Detected change data

───

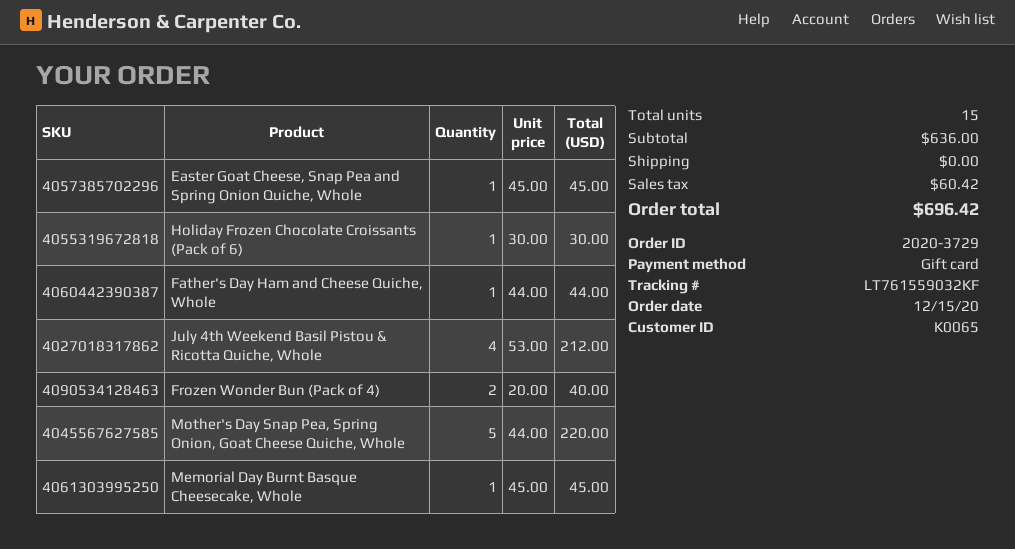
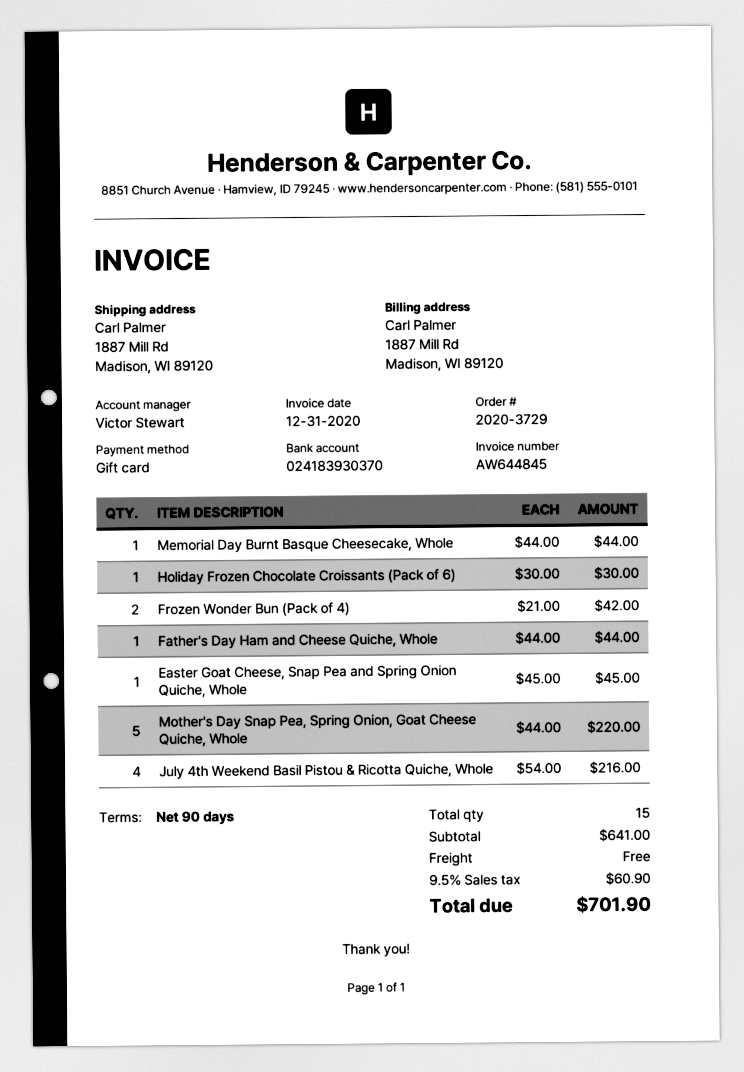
July 4th Weekend Basil Pistou & Ricotta Quiche, Whole: 4 x 53.00 = 212.00 -> 4 x 54.00 = 216.00
Frozen Wonder Bun (Pack of 4): 2 x 20.00 = 40.00 -> 2 x 21.00 = 42.00
Memorial Day Burnt Basque Cheesecake, Whole: 1 x 45.00 = 45.00 -> 1 x 44.00 = 44.00
subtotal: 636.00 -> 641.00
tax: 60.42 -> 60.90
total: 696.42 -> 701.90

───

**WORK TASK:** Print out every entry above without changing a word, and leave out the pictures.

**TASK RESPONSE:**
July 4th Weekend Basil Pistou & Ricotta Quiche, Whole: 4 x 53.00 = 212.00 -> 4 x 54.00 = 216.00
Frozen Wonder Bun (Pack of 4): 2 x 20.00 = 40.00 -> 2 x 21.00 = 42.00
Memorial Day Burnt Basque Cheesecake, Whole: 1 x 45.00 = 45.00 -> 1 x 44.00 = 44.00
subtotal: 636.00 -> 641.00
tax: 60.42 -> 60.90
total: 696.42 -> 701.90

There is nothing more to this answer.